E foi acreditando ATÉ O FIM que o SEREMOS FELIZES, deixou de ser um desejo para se tornar realidade na vida do povo que pede o mundo de novo. 

A frase que tanto repito, se faz (mais do que) necessária no momento: curtam o Flamengo. A gente está presenciando a história.

A virada da minha vida!



A opção de assistir o jogo sozinha não foi fácil. Da tentação de ir a um casamento ao ímpeto de assistir o jogo no Maracanã, a escolha de assistir o jogo exatamente como eu vi o jogo contra o Inter e do Grêmio fora de casa parecia a que ia me fazer sofrer menos.

Eu não lembro de ter passado um jogo tão quieta. Quieta e incrédula de que o iríamos amarelar no principal jogo do ano. Incrédula porque iríamos perder sem ter dado o melhor que podíamos. Incrédula porque o povo, que pede o mundo de novo, não merecia tamanha apatia.

A verdade é que o Ríver jogou como nunca. Mas perdeu como sempre pra gente, na Libertadores.  E, caras, como é bom escrever esse PERDEU COMO SEMPRE. Você tem ideia de quantas vezes aconteceu isso conosco?

A emoção dessa rubro-negra aqui ao ver a virada da vida dela não encontra palavras para esse momento. A virada era improvável e só quem porta o CRF rubro negro entende que poderia acontecer. Eu sei disso, você sabe disso. Nada é mais Flamengo do que isso.

Aos jogadores que entraram para a história do Flamengo, parabéns. Aos torcedores parte de uma Nação que acredita no "JOGAREMOS JUNTOS PELA COPA ATE O FIM". Vocês participaram da virada da minha vida. Participaram da virada que se tornará referência para gerações Flamengas de que nada é impossível. E isso aí, É MUITO FLAMENGO! Nunca um ATÉ O FIM fez tanto sentido.

Comemora, rubro-negro. Nós estamos vivendo a história do Flamengo. E estamos sendo MUITO FELIZES!

Um feriado de festa rubro-negra!


Era quarta-feira de um feriado no Rio de Janeiro. Poderia ser mais um feriado qualquer, se não fosse uma parte essencial na minha vida que me faz feliz. Aquela parte que me faz sorrir, me traz felicidade e que eu teria um desgosto profundo, se faltasse Ele no mundo. 

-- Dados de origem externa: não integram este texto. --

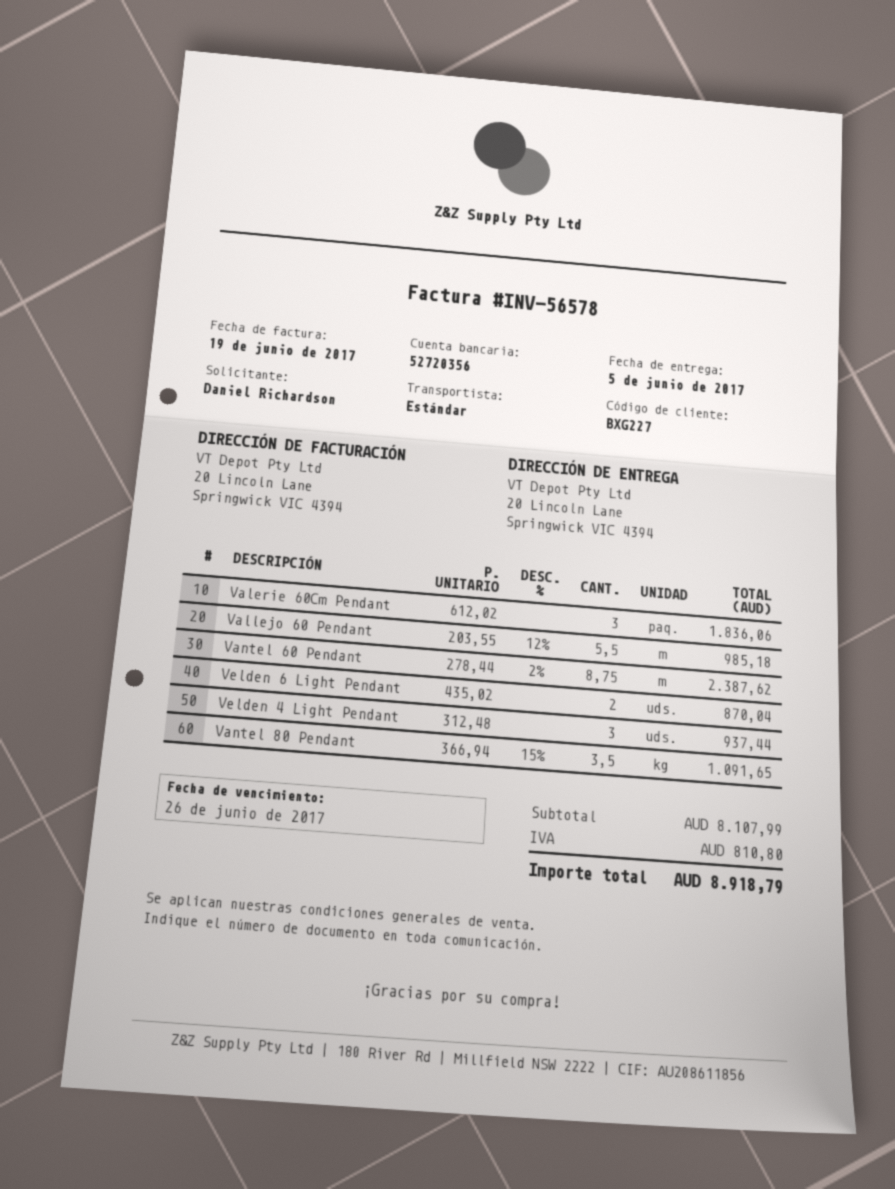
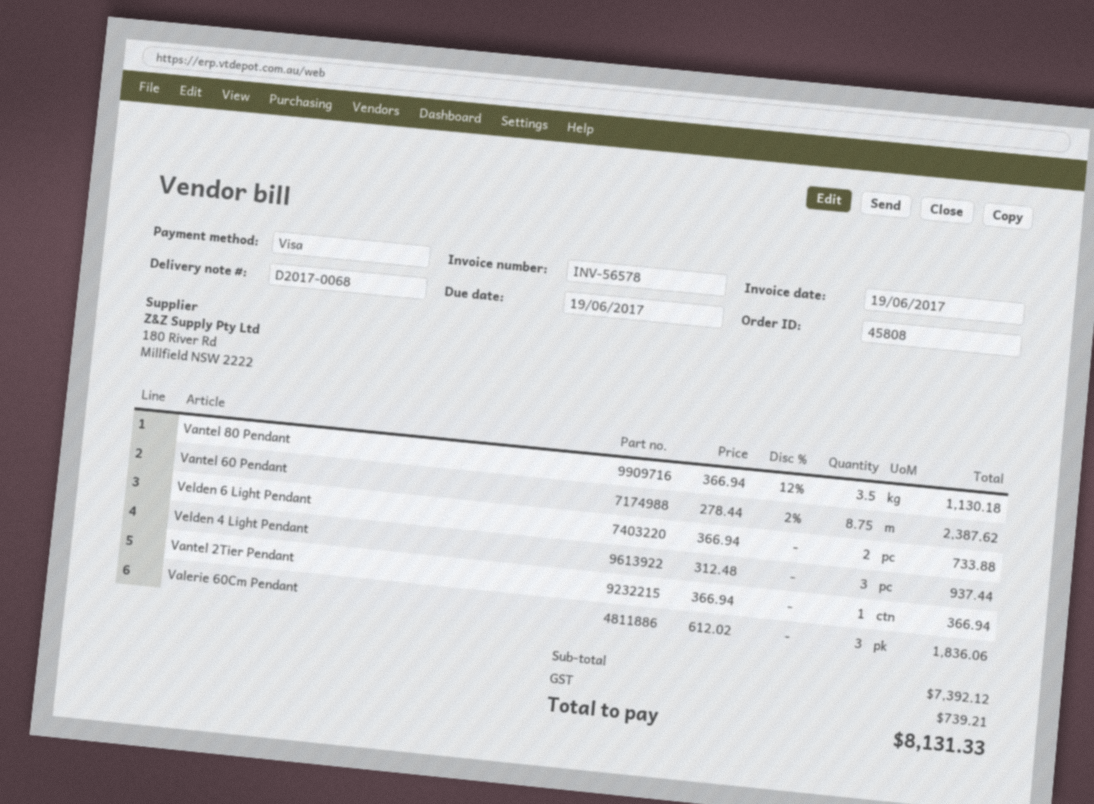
due date: 2017-06-26 -> 2017-06-19
Vallejo 60 Pendant: 5.5 x 203.55 - 12% = 985.18 -> none
Velden 6 Light Pendant: 2 x 435.02 = 870.04 -> 2 x 366.94 = 733.88
Vantel 80 Pendant: 3.5 x 366.94 - 15% = 1091.65 -> 3.5 x 366.94 - 12% = 1130.18
Vantel 2Tier Pendant: none -> 1 x 366.94 = 366.94
subtotal: 8107.99 -> 7392.12
tax: 810.80 -> 739.21
total: 8918.79 -> 8131.33

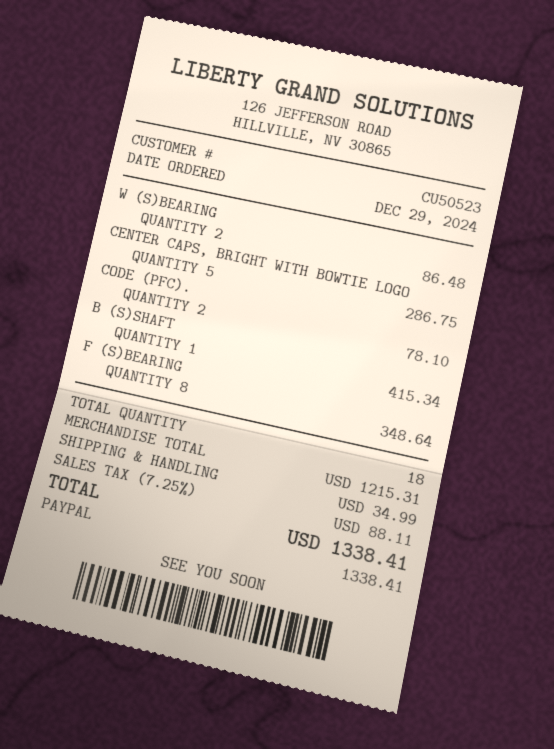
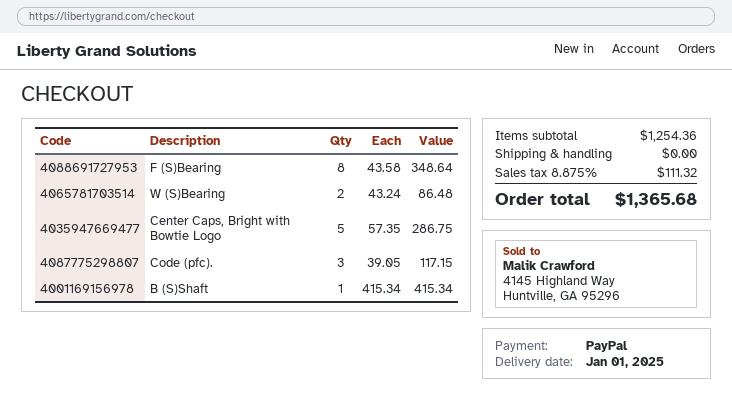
CODE (PFC).: 2 for 78.10 -> 3 for 117.15
subtotal: 1215.31 -> 1254.36
shipping: 34.99 -> 0.00
tax: 7.25% = 88.11 -> 8.875% = 111.32
total: 1338.41 -> 1365.68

Lá fui eu, ao encontro de milhares de irmãos rubro-negros para levar boas energias, incentivo, amor para àqueles que irão nos representar na final da Libertadores. Nada mais justo que o povo, que tanto pede o mundo de novo, dar a sua contribuição nessa epopéia. 

Mal sabia eu que minha participação na festa estava prestes a acabar. De nada adiantou correr até o carro para seguir em carreata até acabar a buzina do carro, fazendo festa pelo Rio de Janeiro. Com o carro rebocado, meu destino foi o depósito da prefeitura para resolver questões burocráticas e me afastar do meu feriado de festa. 

Falando em festa, ainda não consegui pensar num adjetivo bacana que não descreva a linda, maravilhosa, surreal, espetacular, bonita que a Nação fez. Será que agora vai se entender a resposta da pergunta "Que torcida é essa?". Será que agora se entenderá que a Nação faz a sua própria festa, faz a sua propria diversão e quem quiser se divertir, é só se juntar a ela?! Vem nesse mar de amor! 

Mar de amor, vermelho e preto, foi o que eu vi, já pela TV, almoçando as 4 horas da tarde. Ao olhar para TV e ver a Nação praticamente levando os que nos fazem felizes até o embarque, com o coração acelerado, cheio de fé e esperança, não pude deixar de pensar que estou vendo a história diante dos meus olhos. E eu tô curtindo, como sempre, a imensa alegria de ter o CRF no peito, de fazer parte de uma Nação e de ter o Flamengo de uma forma tão linda na minha vida. 

Esses dias tem sido de celebração do Flamengo. E Ele, meus amigos, se deixa celebrar a vontade! 

Boa sorte, time. Que vocês voltem ao solo brasileiro com mais uma etapa cumprida, de dar o mundo de novo, pro seu povo, que tanto lhe quer bem.